■ **About this exercise**: Return the line containing "the Teensy to external devices." and every line after it through the end of the entries below, with no other lines.

Before-and-after change data:
####################

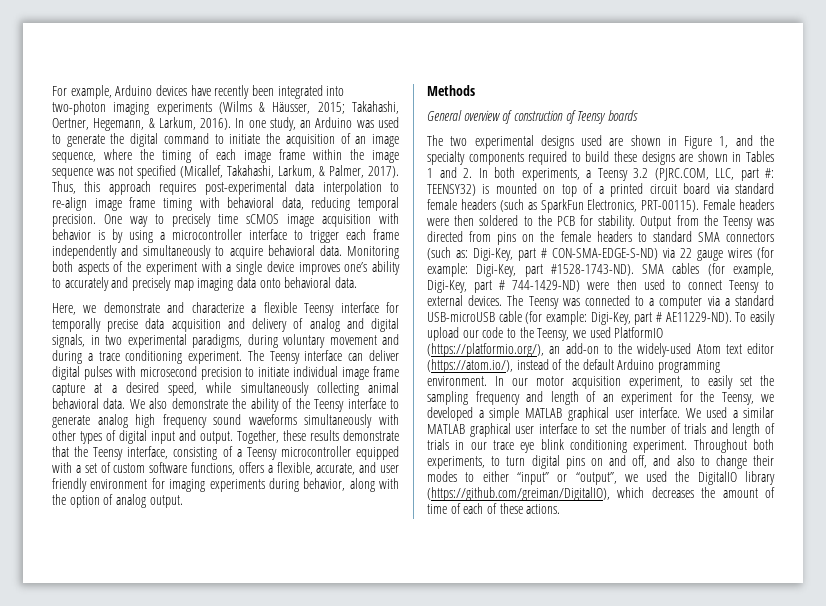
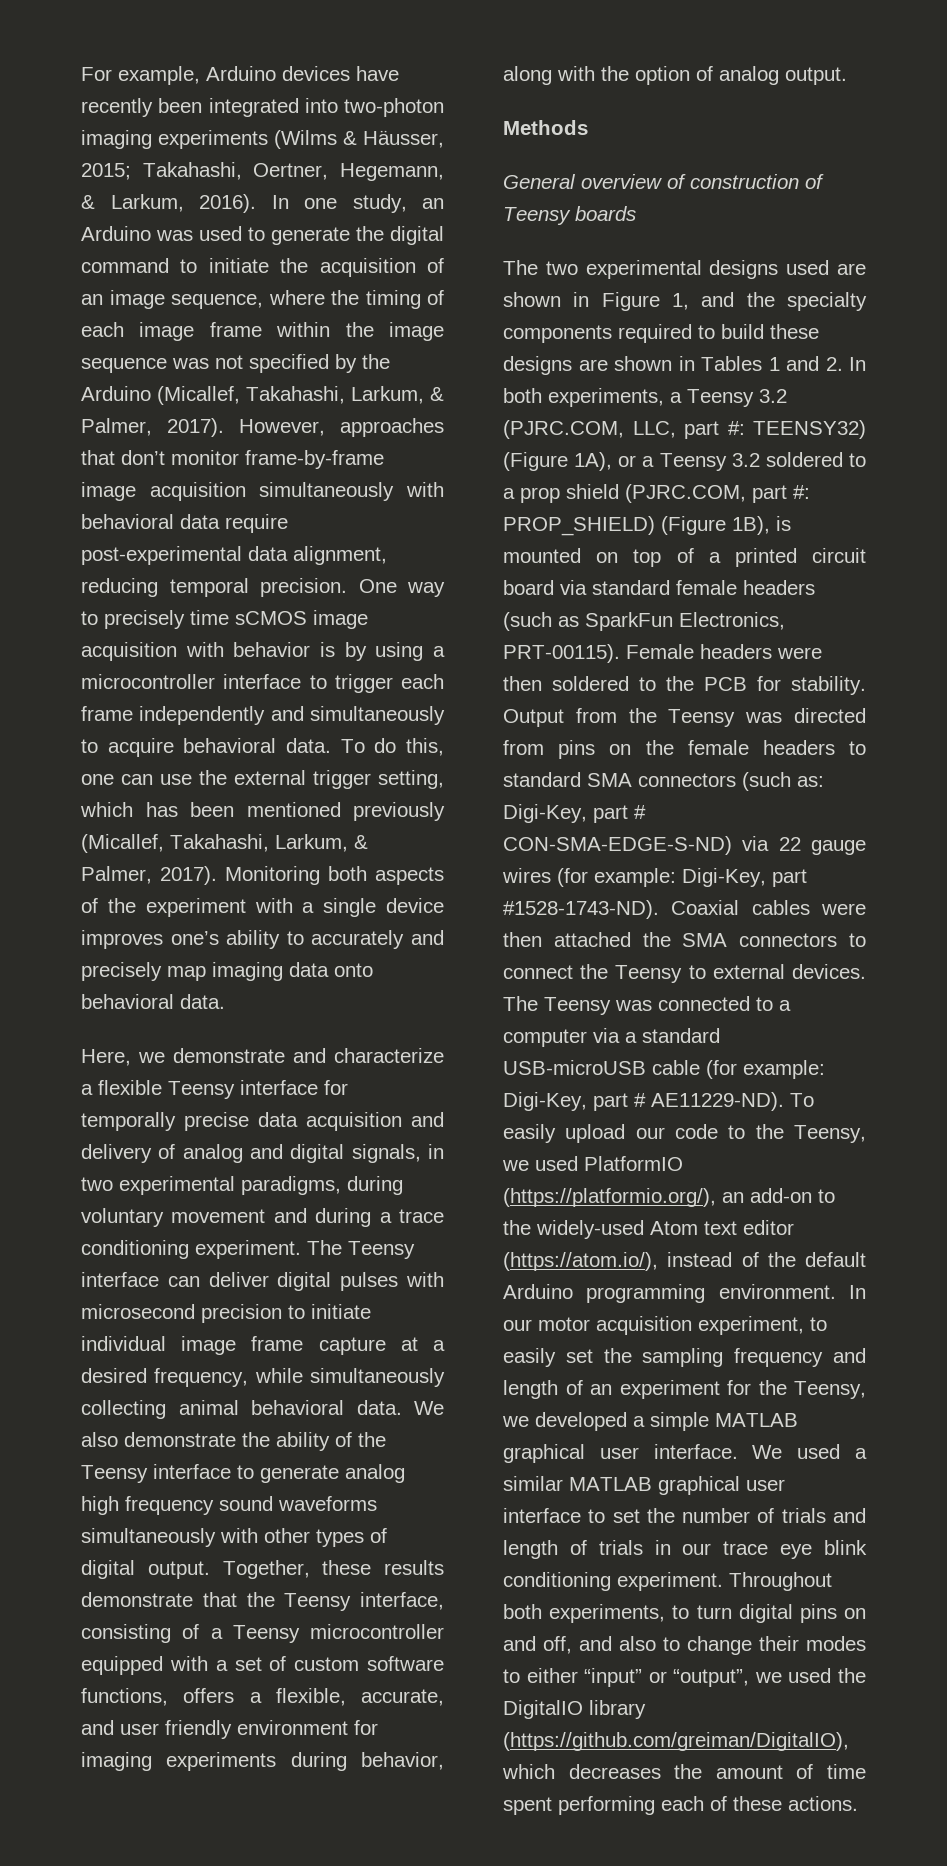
- In one study, an Arduino was used to generate the digital command to initiate the acquisition of an image sequence, where the timing of each image frame within the image sequence was not specified (Micallef, Takahashi, Larkum, & Palmer, 2017). Thus, this approach requires post-experimental data interpolation to re-align image frame timing with behavioral data, reducing temporal precision.
+ In one study, an Arduino was used to generate the digital command to initiate the acquisition of an image sequence, where the timing of each image frame within the image sequence was not specified by the Arduino (Micallef, Takahashi, Larkum, & Palmer, 2017). However, approaches that don’t monitor frame-by-frame image acquisition simultaneously with behavioral data require post-experimental data alignment, reducing temporal precision.
+ To do this, one can use the external trigger setting, which has been mentioned previously (Micallef, Takahashi, Larkum, & Palmer, 2017).
- The Teensy interface can deliver digital pulses with microsecond precision to initiate individual image frame capture at a desired speed, while simultaneously collecting animal behavioral data.
+ The Teensy interface can deliver digital pulses with microsecond precision to initiate individual image frame capture at a desired frequency, while simultaneously collecting animal behavioral data.
- We also demonstrate the ability of the Teensy interface to generate analog high frequency sound waveforms simultaneously with other types of digital input and output.
+ We also demonstrate the ability of the Teensy interface to generate analog high frequency sound waveforms simultaneously with other types of digital output.
- The two experimental designs used are shown in Figure 1, and the specialty components required to build these designs are shown in Tables 1 and 2. In both experiments, a Teensy 3.2 (PJRC.COM, LLC, part #: TEENSY32) is mounted on top of a printed circuit board via standard female headers (such as SparkFun Electronics, PRT-00115).
+ The two experimental designs used are shown in Figure 1, and the specialty components required to build these designs are shown in Tables 1 and 2. In both experiments, a Teensy 3.2 (PJRC.COM, LLC, part #: TEENSY32) (Figure 1A), or a Teensy 3.2 soldered to a prop shield (PJRC.COM, part #: PROP_SHIELD) (Figure 1B), is mounted on top of a printed circuit board via standard female headers (such as SparkFun Electronics, PRT-00115).
- SMA cables (for example, Digi-Key, part # 744-1429-ND) were then used to connect Teensy to external devices.
+ Coaxial cables were then attached the SMA connectors to connect the Teensy to external devices.
- Throughout both experiments, to turn digital pins on and off, and also to change their modes to either “input” or “output”, we used the DigitalIO library (https://github.com/greiman/DigitalIO), which decreases the amount of time of each of these actions.
+ Throughout both experiments, to turn digital pins on and off, and also to change their modes to either “input” or “output”, we used the DigitalIO library (https://github.com/greiman/DigitalIO), which decreases the amount of time spent performing each of these actions.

####################

■ **Answer for the task**:
+ Coaxial cables were then attached the SMA connectors to connect the Teensy to external devices.
- Throughout both experiments, to turn digital pins on and off, and also to change their modes to either “input” or “output”, we used the DigitalIO library (https://github.com/greiman/DigitalIO), which decreases the amount of time of each of these actions.
+ Throughout both experiments, to turn digital pins on and off, and also to change their modes to either “input” or “output”, we used the DigitalIO library (https://github.com/greiman/DigitalIO), which decreases the amount of time spent performing each of these actions.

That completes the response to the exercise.